> [EXERCISE REQUIREMENTS] The expected output is exactly the lines below, starting at the line with "(833, 242) none" and ending at the line with "[228,156,398,173] src/godot/classes ->", both included; no other line belongs in it.

> [SOURCE INFORMATION]
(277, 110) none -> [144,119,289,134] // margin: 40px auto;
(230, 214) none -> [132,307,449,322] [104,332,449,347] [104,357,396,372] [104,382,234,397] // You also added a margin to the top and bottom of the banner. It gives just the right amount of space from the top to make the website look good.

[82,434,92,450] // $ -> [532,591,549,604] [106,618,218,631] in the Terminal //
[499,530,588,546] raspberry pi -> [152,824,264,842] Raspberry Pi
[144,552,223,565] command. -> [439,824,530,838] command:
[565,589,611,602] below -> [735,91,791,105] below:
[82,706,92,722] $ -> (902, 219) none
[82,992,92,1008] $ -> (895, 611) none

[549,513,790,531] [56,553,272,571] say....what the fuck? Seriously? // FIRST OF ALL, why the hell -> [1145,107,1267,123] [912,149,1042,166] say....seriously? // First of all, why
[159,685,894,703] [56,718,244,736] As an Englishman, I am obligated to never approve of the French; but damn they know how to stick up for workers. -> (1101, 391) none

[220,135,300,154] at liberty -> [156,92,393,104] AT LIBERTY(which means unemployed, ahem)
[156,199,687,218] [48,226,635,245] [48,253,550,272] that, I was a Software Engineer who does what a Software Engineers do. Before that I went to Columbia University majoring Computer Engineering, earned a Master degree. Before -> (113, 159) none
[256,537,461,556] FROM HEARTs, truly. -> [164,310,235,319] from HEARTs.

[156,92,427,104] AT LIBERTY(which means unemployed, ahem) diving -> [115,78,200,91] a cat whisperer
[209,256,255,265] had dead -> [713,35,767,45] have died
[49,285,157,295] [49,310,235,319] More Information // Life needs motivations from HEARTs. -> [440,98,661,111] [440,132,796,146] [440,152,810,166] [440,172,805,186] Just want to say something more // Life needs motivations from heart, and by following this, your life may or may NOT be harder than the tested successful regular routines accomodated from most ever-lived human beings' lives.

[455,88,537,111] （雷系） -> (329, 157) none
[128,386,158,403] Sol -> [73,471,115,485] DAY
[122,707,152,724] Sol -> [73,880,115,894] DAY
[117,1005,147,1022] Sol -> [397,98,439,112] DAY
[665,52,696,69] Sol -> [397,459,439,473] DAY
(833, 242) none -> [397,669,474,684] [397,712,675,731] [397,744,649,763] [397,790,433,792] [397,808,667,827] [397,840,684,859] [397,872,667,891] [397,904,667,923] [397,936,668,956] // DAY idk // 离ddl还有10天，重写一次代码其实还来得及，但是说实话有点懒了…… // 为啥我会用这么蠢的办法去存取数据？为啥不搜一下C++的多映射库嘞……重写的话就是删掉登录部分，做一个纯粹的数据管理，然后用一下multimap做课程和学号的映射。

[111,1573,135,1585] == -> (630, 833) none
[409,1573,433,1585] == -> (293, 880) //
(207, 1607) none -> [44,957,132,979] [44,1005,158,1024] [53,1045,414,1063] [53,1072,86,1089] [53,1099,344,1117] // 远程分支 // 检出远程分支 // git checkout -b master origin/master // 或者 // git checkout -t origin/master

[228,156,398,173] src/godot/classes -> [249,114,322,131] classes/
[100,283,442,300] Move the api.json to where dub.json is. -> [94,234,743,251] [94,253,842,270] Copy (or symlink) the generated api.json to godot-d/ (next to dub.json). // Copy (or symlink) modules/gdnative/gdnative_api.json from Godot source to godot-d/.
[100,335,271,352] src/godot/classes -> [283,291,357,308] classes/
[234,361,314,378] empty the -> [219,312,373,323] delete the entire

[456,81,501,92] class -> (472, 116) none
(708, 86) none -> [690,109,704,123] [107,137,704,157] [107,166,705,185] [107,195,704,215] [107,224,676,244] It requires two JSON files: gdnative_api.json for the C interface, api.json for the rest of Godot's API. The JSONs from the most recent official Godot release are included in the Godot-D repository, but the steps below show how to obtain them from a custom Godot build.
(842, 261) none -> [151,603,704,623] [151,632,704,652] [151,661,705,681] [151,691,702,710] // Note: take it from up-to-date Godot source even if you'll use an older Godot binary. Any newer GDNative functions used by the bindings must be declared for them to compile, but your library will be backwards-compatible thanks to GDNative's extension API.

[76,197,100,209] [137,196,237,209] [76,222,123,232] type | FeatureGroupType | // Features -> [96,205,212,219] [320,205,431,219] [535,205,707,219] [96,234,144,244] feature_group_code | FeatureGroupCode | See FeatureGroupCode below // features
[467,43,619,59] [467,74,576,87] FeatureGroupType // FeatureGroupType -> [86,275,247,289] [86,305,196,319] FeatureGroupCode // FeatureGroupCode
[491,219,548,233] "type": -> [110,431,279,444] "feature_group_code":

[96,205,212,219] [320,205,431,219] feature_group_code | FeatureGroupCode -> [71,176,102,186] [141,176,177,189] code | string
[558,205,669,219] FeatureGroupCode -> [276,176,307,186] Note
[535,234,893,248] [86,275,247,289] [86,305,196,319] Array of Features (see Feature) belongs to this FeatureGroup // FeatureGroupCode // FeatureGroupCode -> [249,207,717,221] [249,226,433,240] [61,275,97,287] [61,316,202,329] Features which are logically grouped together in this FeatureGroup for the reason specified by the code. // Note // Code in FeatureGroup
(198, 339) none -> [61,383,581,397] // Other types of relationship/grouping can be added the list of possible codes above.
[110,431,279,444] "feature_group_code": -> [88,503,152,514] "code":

> [PROBLEM SOLUTION]
(833, 242) none -> [397,669,474,684] [397,712,675,731] [397,744,649,763] [397,790,433,792] [397,808,667,827] [397,840,684,859] [397,872,667,891] [397,904,667,923] [397,936,668,956] // DAY idk // 离ddl还有10天，重写一次代码其实还来得及，但是说实话有点懒了…… // 为啥我会用这么蠢的办法去存取数据？为啥不搜一下C++的多映射库嘞……重写的话就是删掉登录部分，做一个纯粹的数据管理，然后用一下multimap做课程和学号的映射。

[111,1573,135,1585] == -> (630, 833) none
[409,1573,433,1585] == -> (293, 880) //
(207, 1607) none -> [44,957,132,979] [44,1005,158,1024] [53,1045,414,1063] [53,1072,86,1089] [53,1099,344,1117] // 远程分支 // 检出远程分支 // git checkout -b master origin/master // 或者 // git checkout -t origin/master

[228,156,398,173] src/godot/classes -> [249,114,322,131] classes/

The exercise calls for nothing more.